Exercise objective
Filter the data below for the string "title" and copy each matching line.

Saved data entries
● ● ● ● ● ● ●
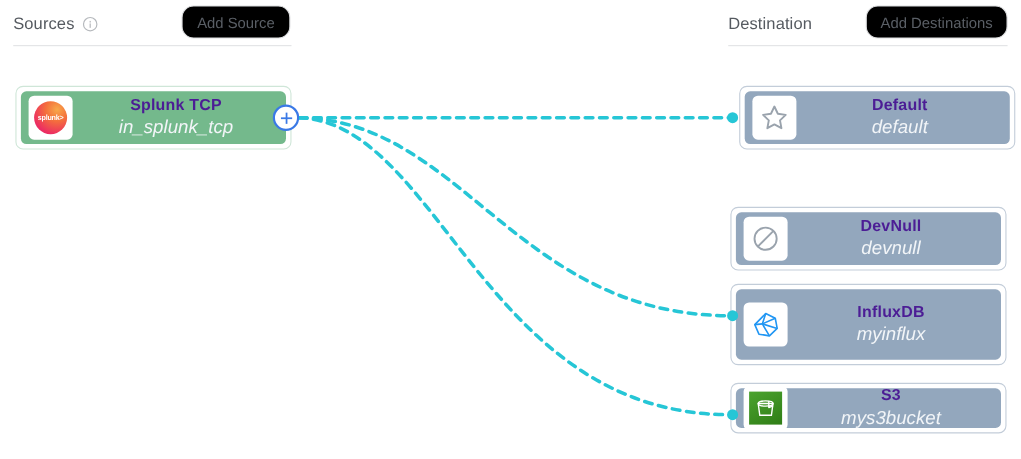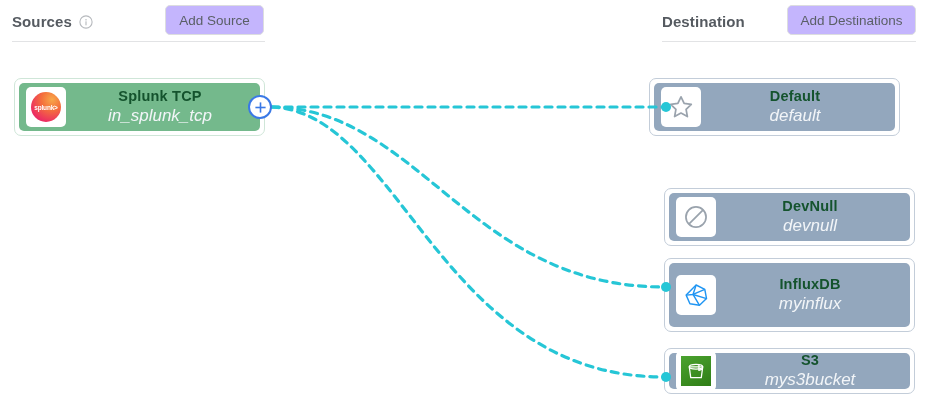--- a/index.html
+++ b/index.html
@@ -17,41 +17,41 @@
     top: 0;
     height: 42px;
     display: flex;
     align-items: center;
   }
   #sources-header  { left: 12px;  width: 253px; }
   #dest-header     { left: 662px; width: 254px; }
 
   .col-title {
     font-size: 15px;
-    font-weight: bold;
+    font-weight: normal;
     color: #555a60;
     letter-spacing: .1px;
     white-space: nowrap;
   }
   .info-icon {
     margin-left: 7px;
     width: 14px; height: 14px;
     display: inline-block;
     position: relative;
     top: 1px;
     cursor: pointer;
   }
   .info-icon svg { display: block; }
 
   .add-btn {
     position: absolute;
     height: 30px;
     border: 1px solid #dcdddf;
-    border-radius: 5px;
-    background: #c4b5fd;
+    border-radius: 11px;
+    background: #000000;
     color: #5a5f66;
     font-size: 13.5px;
     font-family: "Liberation Sans", sans-serif;
     display: flex;
     align-items: center;
     justify-content: center;
     cursor: pointer;
     white-space: nowrap;
   }
   #add-source-btn      { left: 165px; top: 5px; width: 99px; }
@@ -105,21 +105,21 @@
     flex: none;
     overflow: hidden;
   }
   .node-labels {
     flex: 1;
     text-align: center;
     padding-right: 6px;
     line-height: 1.25;
   }
   .node-title {
-    color: #14532d;
+    color: #4c1d95;
     font-size: 14.5px;
     font-weight: bold;
     letter-spacing: .2px;
   }
   .node-sub {
     color: #f2f5f8;
     font-size: 17px;
     font-style: italic;
   }
 
@@ -221,21 +221,21 @@
     </div>
   </div>
 
   <div id="connector-plus">
     <svg width="13" height="13" viewBox="0 0 13 13">
       <rect x="5.7" y="1.4" width="1.6" height="10.2" fill="#3a79e6"></rect>
       <rect x="1.4" y="5.7" width="10.2" height="1.6" fill="#3a79e6"></rect>
     </svg>
   </div>
 
-  <div class="node dest" id="node-default" style="left:649px; top:78px; width:251px; height:58px;">
+  <div class="node dest" id="node-default" style="left:672px; top:78px; width:251px; height:58px;">
     <div class="node-inner">
       <div class="node-icon">
         <svg width="26" height="26" viewBox="0 0 24 24">
           <path d="M12 2.6 L14.9 8.7 L21.5 9.6 L16.7 14.2 L17.9 20.8 L12 17.6 L6.1 20.8 L7.3 14.2 L2.5 9.6 L9.1 8.7 Z" fill="none" stroke="#9aa3ad" stroke-width="1.6" stroke-linejoin="round"></path>
         </svg>
       </div>
       <div class="node-labels">
         <div class="node-title">Default</div>
         <div class="node-sub">default</div>
       </div>

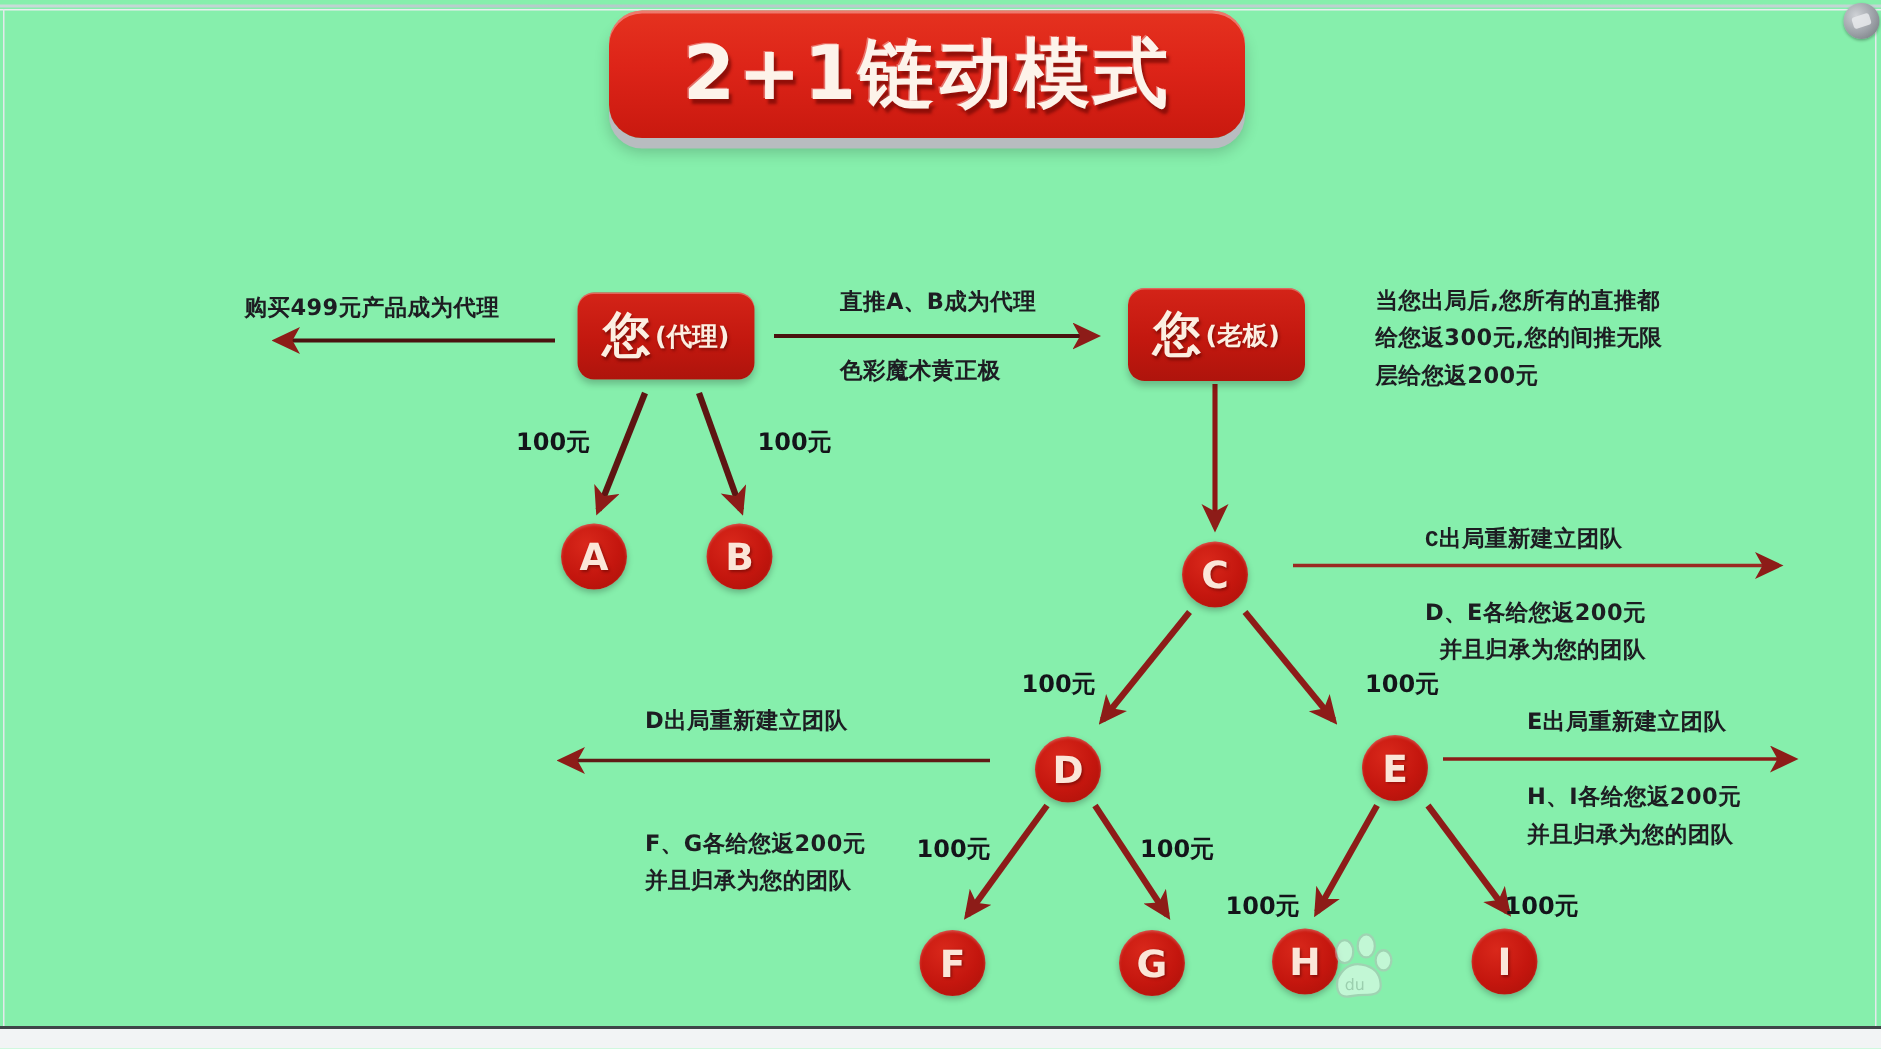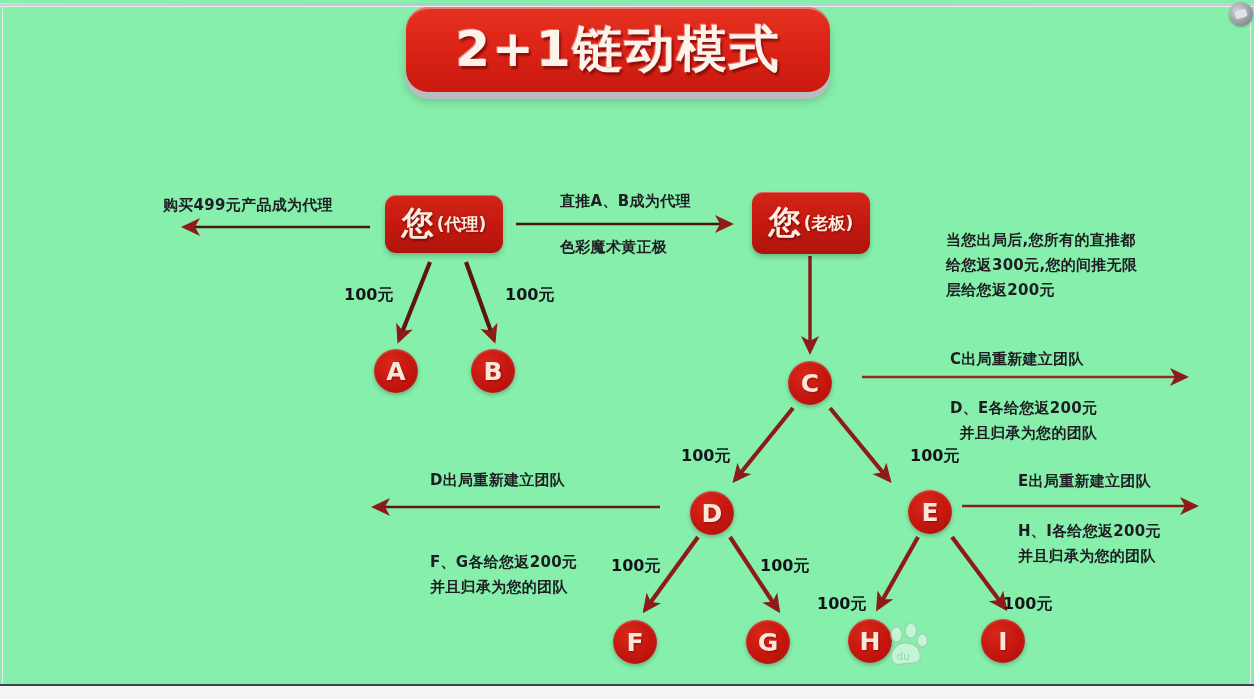--- a/index.html
+++ b/index.html
@@ -163,22 +163,22 @@
     font-weight: bold;
     line-height: 25px;
     white-space: pre-line;
     letter-spacing: .3px;
   }
 
   
   #lbl-platform-arrow { left: 163px; top: 196px; }
   #lbl-agent-top      { left: 560px; top: 192px; }
   #lbl-agent-bottom   { left: 560px; top: 238px; }
-  #lbl-boss-note      { left: 946px; top: 188px; margin-top: 40px; }
-  #lbl-c-top          { left: 950px; top: 350px; }
+  #lbl-boss-note      { left: 917px; top: 188px; }
+  #lbl-c-top          { left: 950px; top: 350px; font-family: Liberation Mono, monospace; }
   #lbl-c-bottom       { left: 950px; top: 396px; text-align: right; }
   #lbl-d-top          { left: 430px; top: 471px; }
   #lbl-d-bottom       { left: 430px; top: 550px; }
   #lbl-e-top          { left: 1018px; top: 472px; }
   #lbl-e-bottom       { left: 1018px; top: 519px; }
 
   #money-a { left: 344px; top: 285px; }
   #money-b { left: 505px; top: 285px; }
   #money-d { left: 681px; top: 446px; }
   #money-e { left: 910px; top: 446px; }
● ● ● ● ● ● ●
Solution to this task
   .col-title {
   .node-title {
         <div class="node-title">Default</div>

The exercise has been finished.